Since 2015, PROCLIP has recruited 2,469 patients at 52 expert MF/SS centres from 19 countries. Prof. Julia Scarisbrick (University Hospital Birmingham, UK) presented early-stage data of 1,794 patients (77%), and late-stage data of 534 patients (24%) [1]. Median age at stage IA was significantly lower than at stage IB (57 vs 60 years; P=0.032). Median age at early-stage disease (IA-IIA) was also lower than at late-stage disease (IIB-IVB: 58 versus 67 years (P<0.0001). Patients presenting with advanced disease had a relatively short disease duration before diagnosis.
Significant risk factors for progression of patients presenting in an early stage were: nodule enlargement (N1: HR 3.89; P=0.001; Nx: HR 2.44; P<0.001), age >60 years (HR 2.08; P<0.001), plaques (HR 3.39; P<0.001), and large cell transformation (LCT) in the skin (HR 4.73; P<0.001).

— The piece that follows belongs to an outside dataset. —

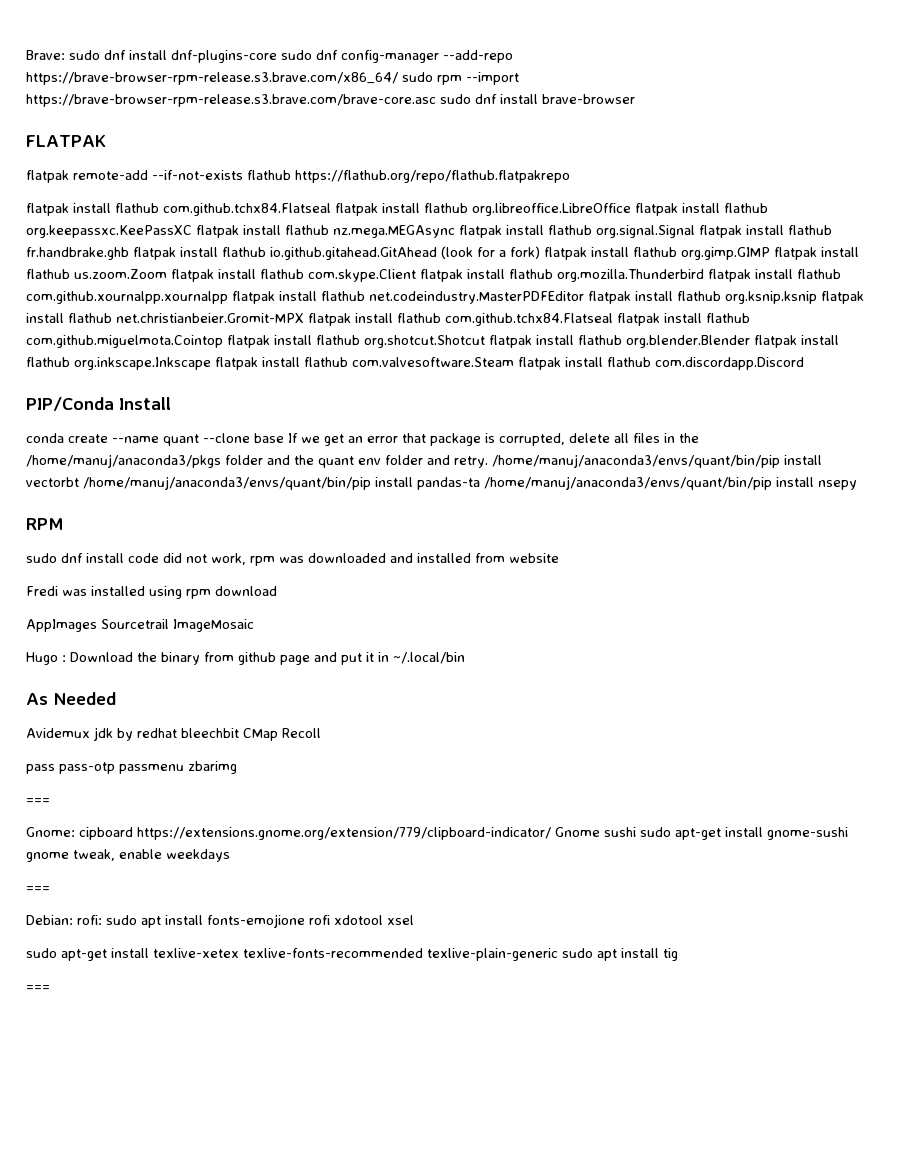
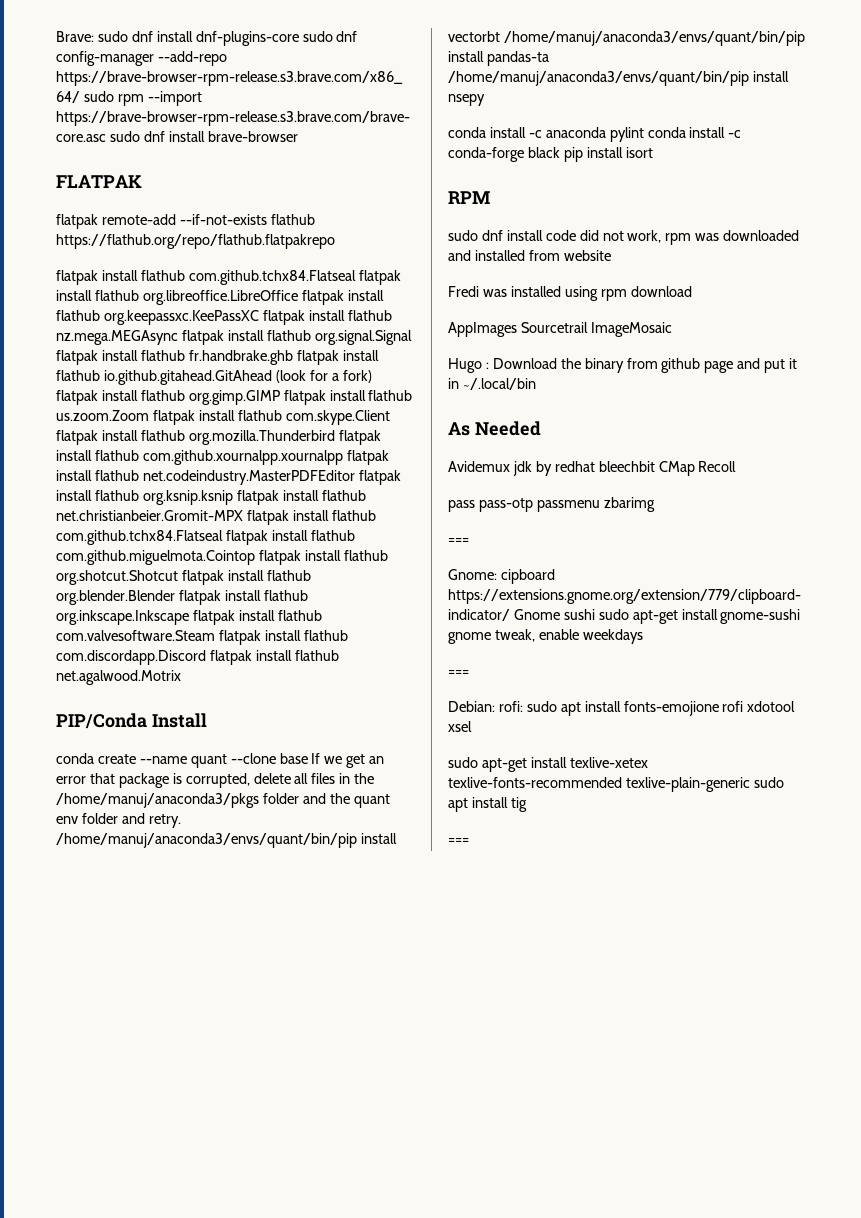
(804, 363) none -> [209,650,339,665] [56,670,181,685] flatpak install flathub net.agalwood.Motrix
(857, 485) none -> [448,127,742,142] [448,147,653,162] // conda install -c anaconda pylint conda install -c conda-forge black pip install isort

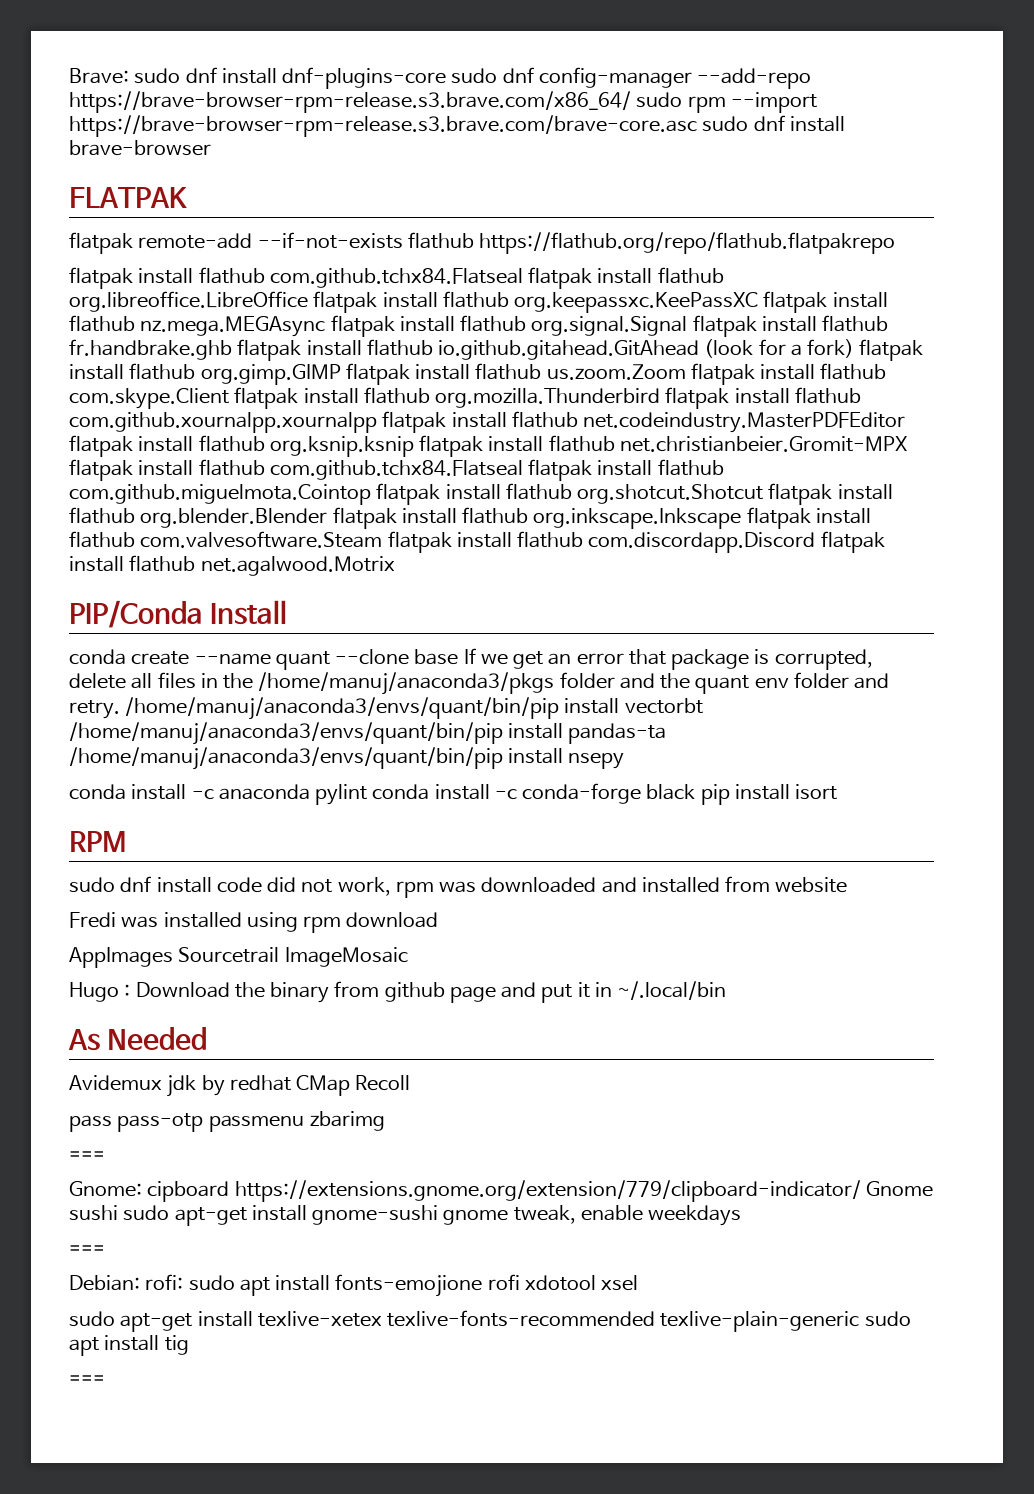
[598,461,655,472] bleechbit -> (291, 1083) none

The 5-year overall survival (OS) rates in the early cohort (n=1,581) were: 94.8% for stage IA, 83.7% for stage IB, and 73.4% for stage IIA. The corresponding rates in the advanced cohort (n=533) were: 51.11% for stage IIB, 62.3% for stage IIIA, 49.4% for stage IIIB, 50.7% for stage IVA1, 22.8% for stage IVA2, and 36.9% for stage IVB. “Staging does not predict survival,” Prof. Scarisbrick observed.
Factors at diagnosis significantly associated with poor survival in advanced stages were: N3 status (P<0.001), age >60 years (P=0.001), raised serum LDH above normal (P=0.003), and LCT in skin (P=0.073). These 4 independent risk factors were modelled into a prognostic index with a low-, an intermediate-, and a high-risk group, each one predicting a significantly different OS versus the other 2 risk factors.
- Scarisbrick, et al. Identifying patients with poor outcomes in mycosis fungoides & Sezary syndrome for improved management choices. Abstract A-162, EORTC-CLTG 2024, 9-11 October 2024, Lausanne, Switserland.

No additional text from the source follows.